The original post said "will it NEED a license to operate"
The answer to that is NO. The mic will work perfectly fine irrespective of if you have bought a license.
Should you have a license. Thats the yes. If you want to operate within the rules / law / beurocratic red tape etc.

Very bad advice here.

You NEED a licence to operate Ch.38 in the same way that you need a licence to drive a car.

Sorry - it's the law.

Peter Groom wrote:
BUT Id add that in my 25 years in Tv ive met very few professional sound recordists that actually do have a license on ch69.

And these recordists are now in deep sh*t.
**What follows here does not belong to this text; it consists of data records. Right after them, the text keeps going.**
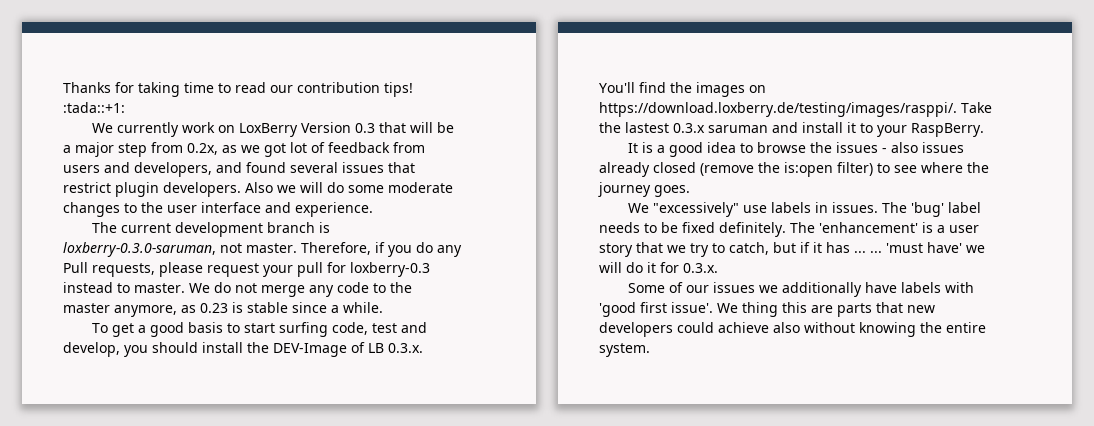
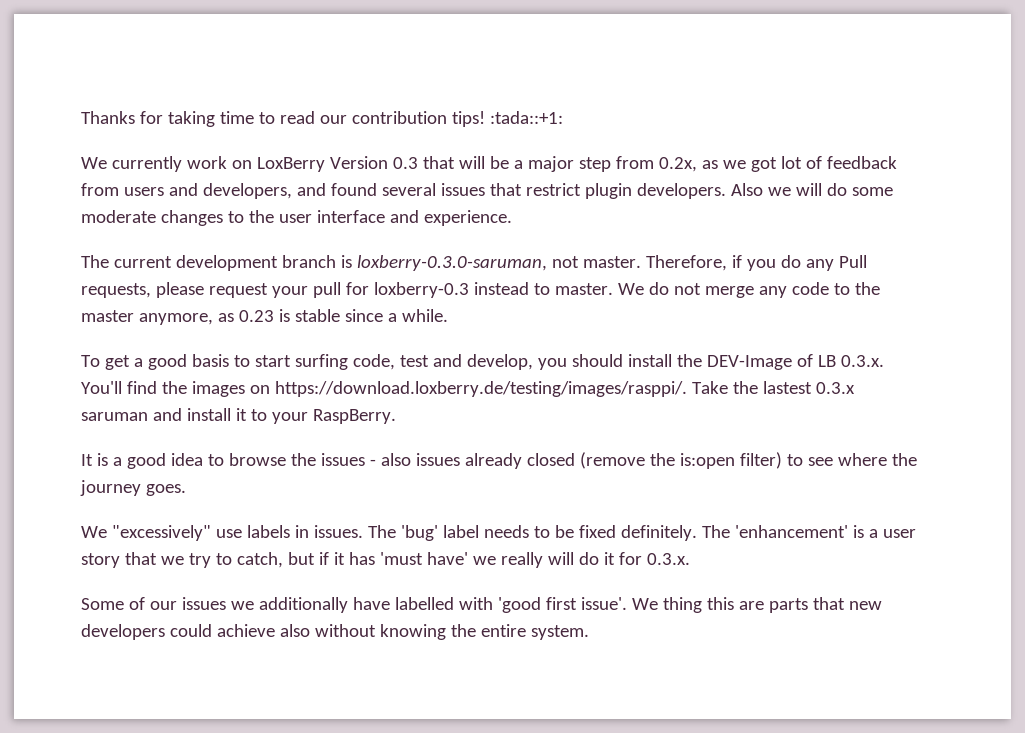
[854,251,882,253] ... ... -> (375, 558) none
(985, 249) none -> [500,552,543,568] really
[901,282,942,293] labels -> [394,597,454,610] labelled

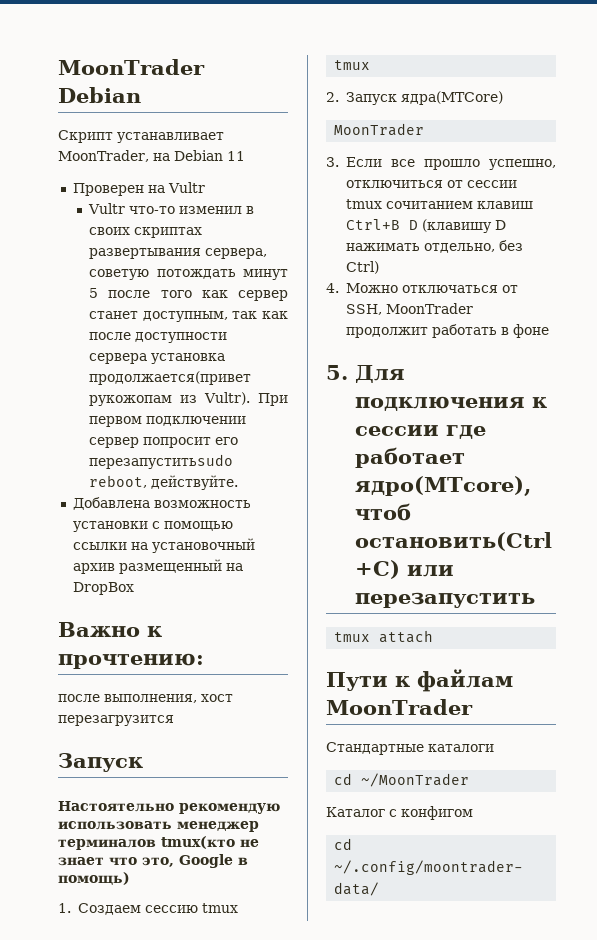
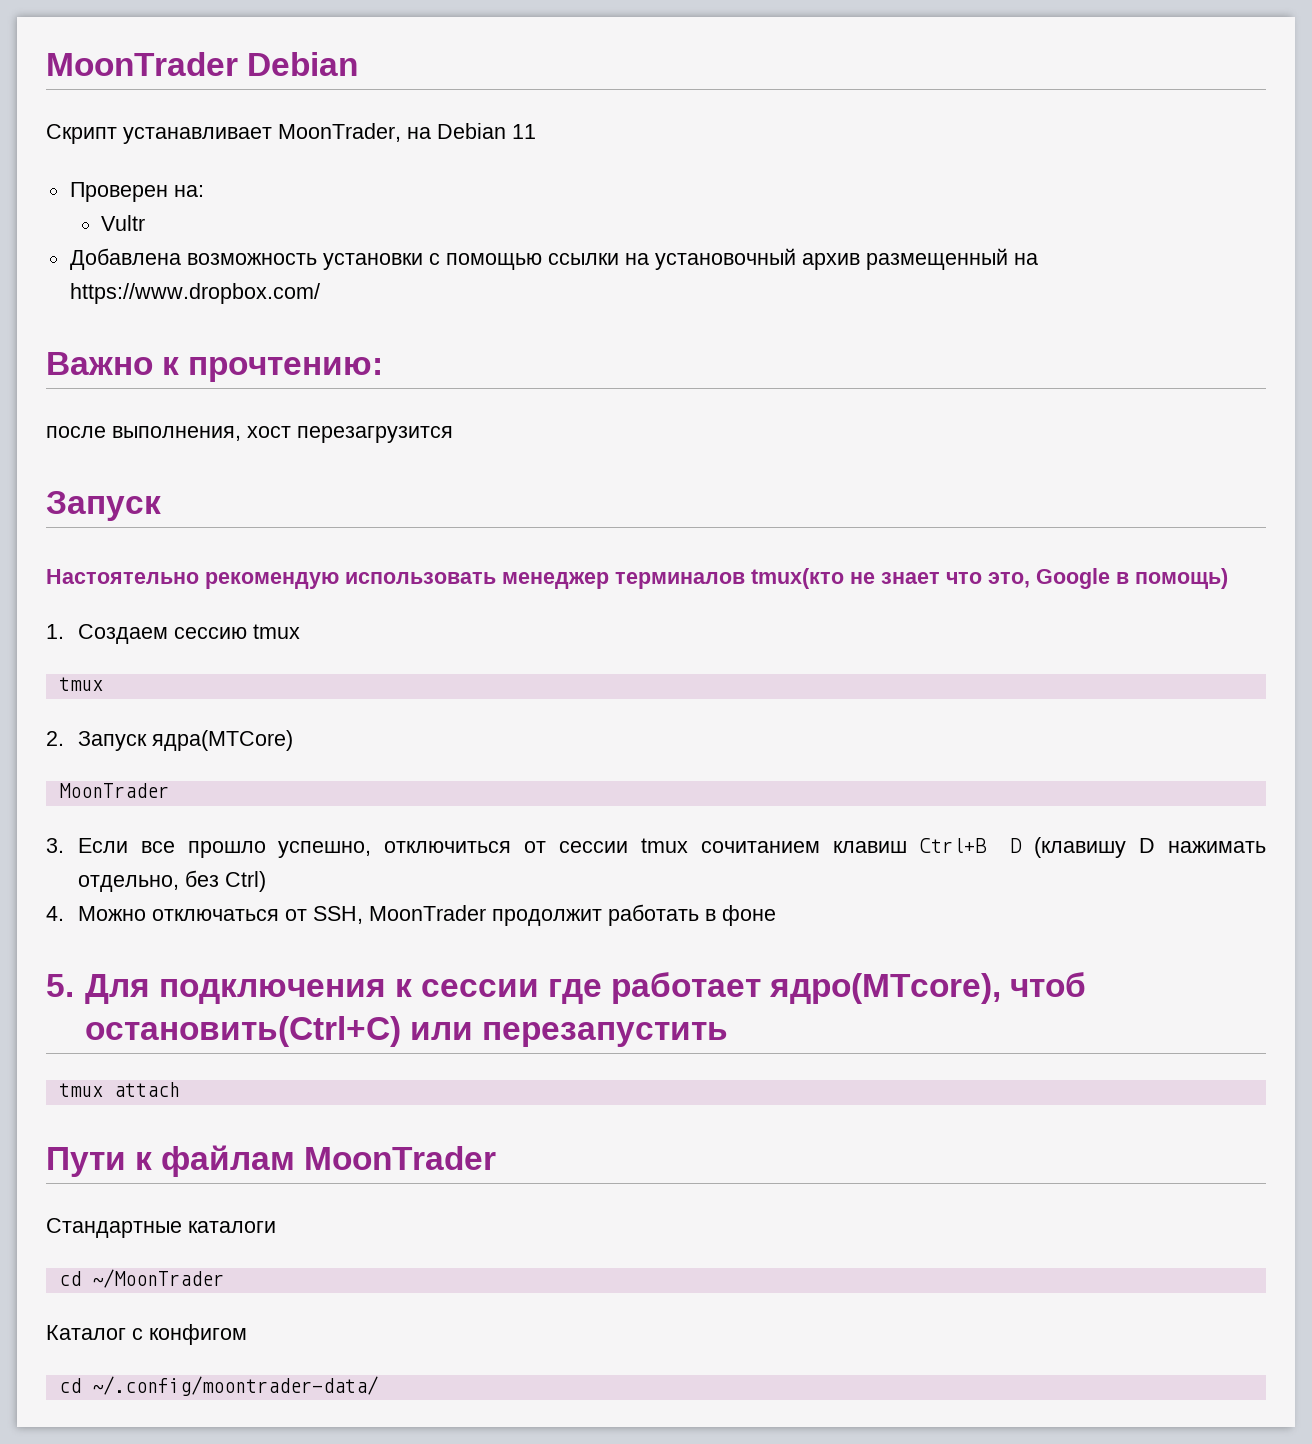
[147,182,205,193] [88,203,255,214] [89,227,203,238] [89,248,268,259] [89,269,288,280] [89,288,288,301] [89,311,288,322] [89,332,228,343] [89,353,226,364] [89,371,252,385] [89,392,288,406] [89,416,247,427] [89,437,239,448] [89,454,234,469] [89,475,239,490] на Vultr // Vultr что-то изменил в своих скриптах развертывания сервера, советую потождать минут 5 после того как сервер станет доступным, так как после доступности сервера установка продолжается(привет рукожопам из Vultr). При первом подключении сервер попросит его перезапуститьsudo reboot, действуйте. -> [173,185,204,197] [101,215,146,231] на: // Vultr
[72,582,134,595] DropBox -> [69,283,320,304] https://www.dropbox.com/

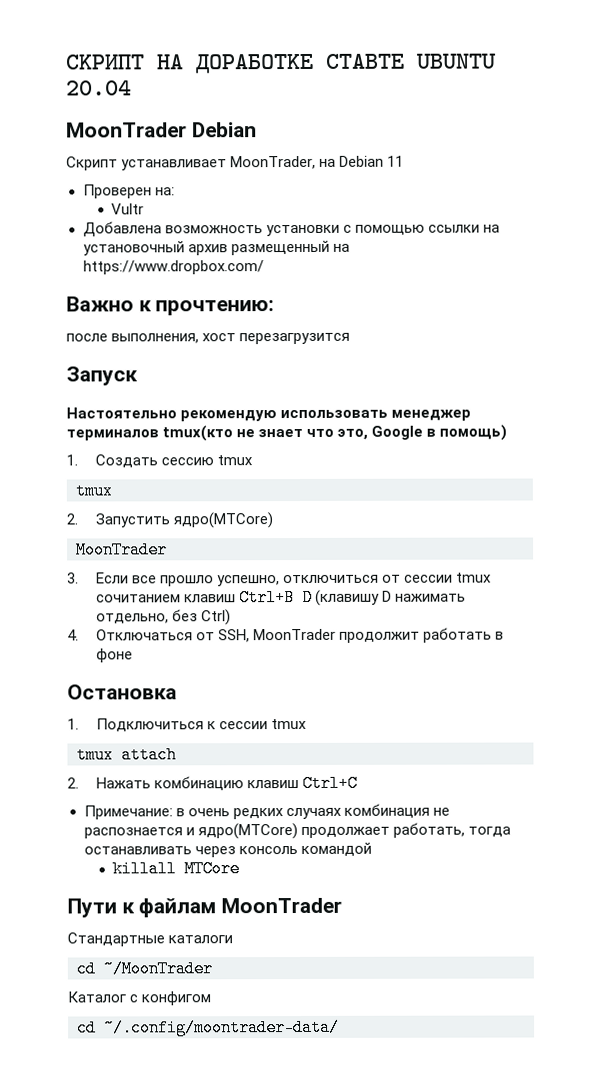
(46, 64) none -> [65,53,497,74] [66,80,132,96] СКРИПТ НА ДОРАБОТКЕ СТАВТЕ UBUNTU 20.04 //
[77,624,168,644] Создаем -> [94,454,158,468] Создать
[77,730,293,751] Запуск ядра(MTCore) -> [94,512,273,529] Запустить ядро(MTCore)
[77,906,279,921] Можно отключаться -> [95,629,193,641] Отключаться
[46,972,1087,1004] [84,1016,728,1047] [58,1082,180,1097] 5. Для подключения к сессии где работает ядро(MTcore), чтоб остановить(Ctrl+C) или перезапустить // tmux attach -> [67,684,177,700] [67,718,308,732] [76,746,177,764] [67,774,359,792] [83,803,450,820] [83,822,511,840] [83,841,372,858] [112,860,241,878] Остановка // 1. Подключиться к сессии tmux // tmux attach // 2. Нажать комбинацию клавиш Ctrl+C // Примечание: в очень редких случаях комбинация не распознается и ядро(MTCore) продолжает работать, тогда останавливать через консоль командой // killall MTCore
The Government is paying lots of cash out to recordists who have been properly licensed to swap all their kit over to Ch.38. These recordists without a licence get nothing.

And the law is very tough operating without a licence - the fine can be as high as £10,000, up to 5 years in prison and confiscation of all equipment (and that could include mics, mixer and camera, etc.).

Also - I expect to see a lot more policing now. The Government are selling off the frequencies up to Ch.69 for a trans-European wireless broadband network. I would expect tough action on people who illegally transmit here and I would also expect better policing of Ch.38.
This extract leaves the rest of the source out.